Ka'b, dehası sayesinde Ebu Hüreyre'nin gaflet ve
safdilliliğini öylesine istismar ediyordu ki, İslam'a sokuşturmak istediği
hurafe ve evhamı önce ona telkin ediyor, sonra da bir başka yerde Ebu Hüreyre'yi
teyid edecek rivayetlerde bulunuyordu. Böylelikle İsrailiyyatın müslüman
zihinlere daha güçlü bir şekilde yerleşmesini sağlamış oluyordu. Sanki Ebu
Hüreyre'denmiş gibi rivayet edilen bir çok hadis, hakikatte Ka'bu'l-Ahbar'a
aittir!.
Aslında İsrâiliyyât'tan olan,ancak Ka'b kanalıyla Ebu Hüreyre tarafından İslam
kültürüne sokulan bir hadisle konuyu noktalamak istiyoruz:
İbn Hanbel, Ebu Hüreyre'den Rasul (s)'ün şöyle buyurduğunu rivayet etti:
"Cennette bir ağaç vardır ki binekli onun gölgesinde yüzyıl yürür de, onu
katedemez.
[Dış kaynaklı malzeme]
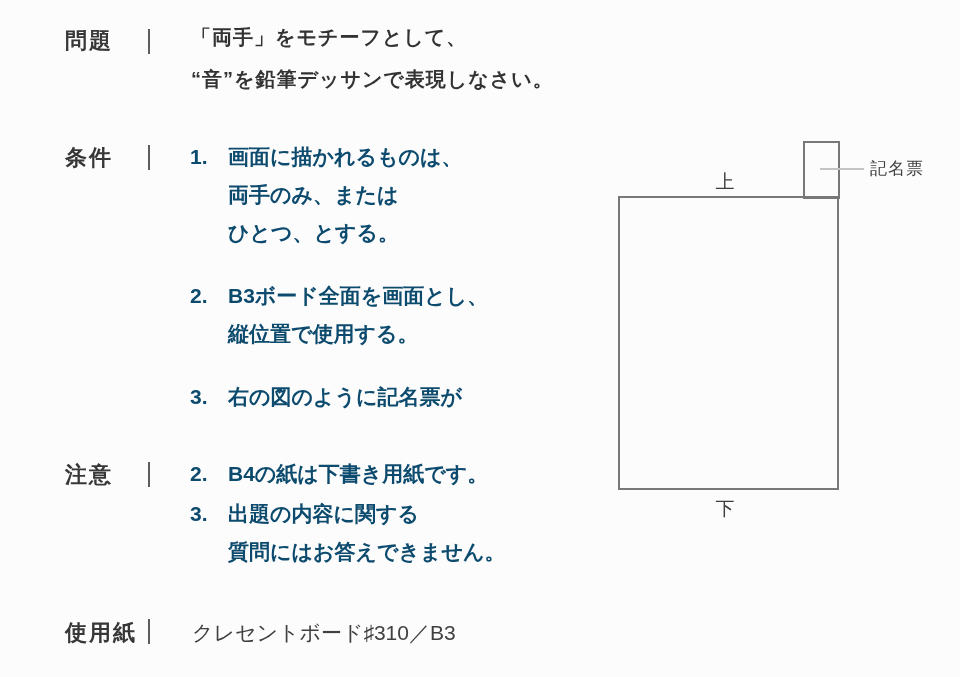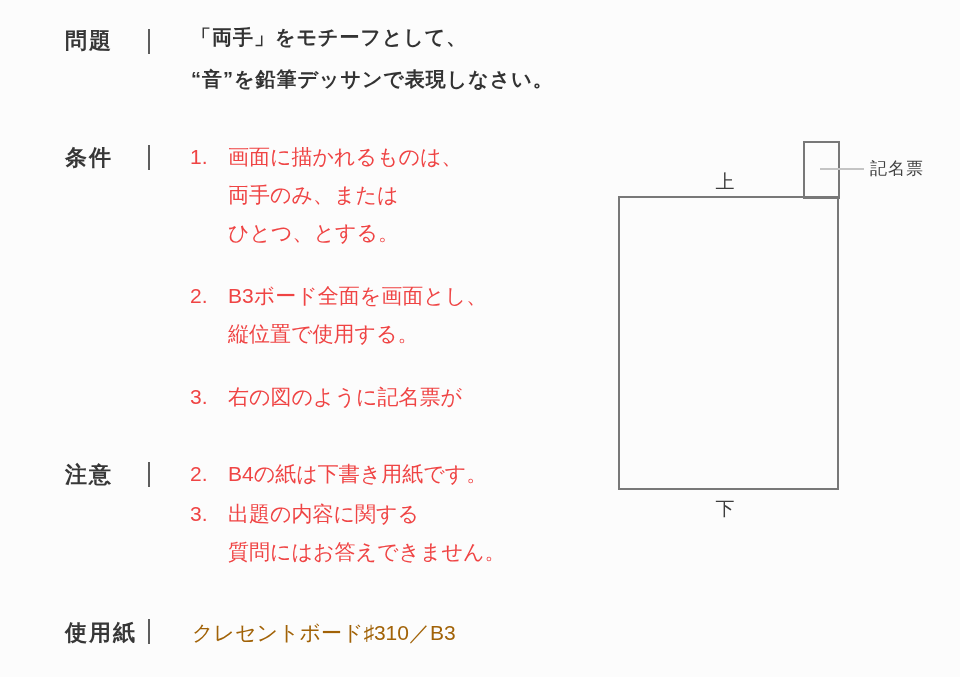--- a/index.html
+++ b/index.html
@@ -53,9 +53,9 @@
   .items {
     left: 190px;
     font-size: 21px;
-    font-weight: 400;
+    font-weight: 700;
     line-height: 38px;
-    color: #ef4444;
+    color: #0c4a6e;
     white-space: nowrap;
   }
   .item + .item { margin-top: 25px; }

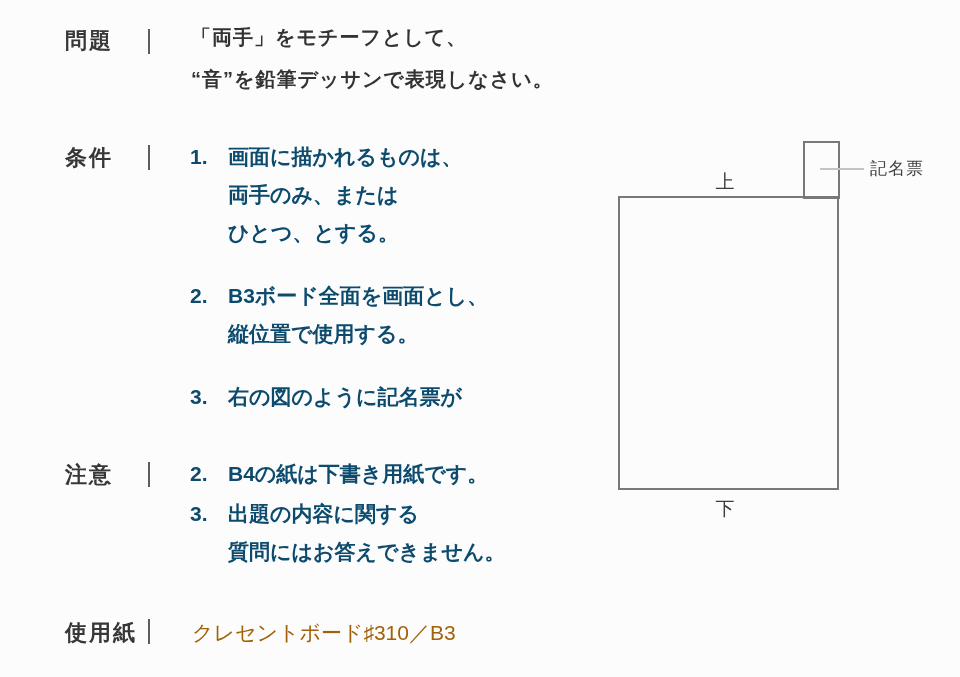--- a/index.html
+++ b/index.html
@@ -72,7 +72,7 @@
     top: 620px;
     font-size: 21px;
     font-weight: 400;
-    color: #a16207;
+    color: #404040;
     white-space: nowrap;
     line-height: 25px;
   }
Dilerseniz "... ve uzanmış gölge..." ayetini okuyun!"
Ebu Hüreyre'nin bu hadisi rivayet etmesinin üzerinden çok geçmeden KA'b şu
rivayette bulundu: "Musa (a)'ya Tevrat'ı ve Muhammed (s)'e Furkan'ı indirenin
hakkı için-Ebu Hüreyre- doğru söyledi. Kişi,dört yaşında genç bir deveye binip o
ağacın tepesine ulaşmak için tırmanırsa, tepeye varamadan ihtiyarlamış olarak
aşağı düşer. Allah onu eliyle dikmiş ve ona kendi ruhundan üflemiştir. Dalları
Cennetin örtülerinin arkasındadır. Cennetteki her nehir bu ağacın kökünden
çıkar." Ebu Hüreyre ve Ka'bu'l-Ahbar bu tür
hurafeleri işte böyle yardımlaşarak yayıyorlardı. İşin garip
yanı, Vehb b. Münebbih'in bu garip haberi bir başka garip haberin içinde rivayet
etmesidir.
Hadiste İsrailiyyât başlıklı bölümde bu tür rivayetleri görmüştük.
Ebu Hüreyre
ve Emeviler:
Geçen bölümlerde gördüğümüz üzere Ebu Hüreyre, -bizzat kendi ifadesine göre-
Rasul (s)'le karın tokluğuna beraber olmuş, fakirliğinden dolayı Suffe'ye
sığınmıştır. Orada diğer Suffe mensuplarıyla yemek yer, bazan da karnını
doyurmak için Rasul (s)'ün veya Sahabe'den birinin evine giderdi.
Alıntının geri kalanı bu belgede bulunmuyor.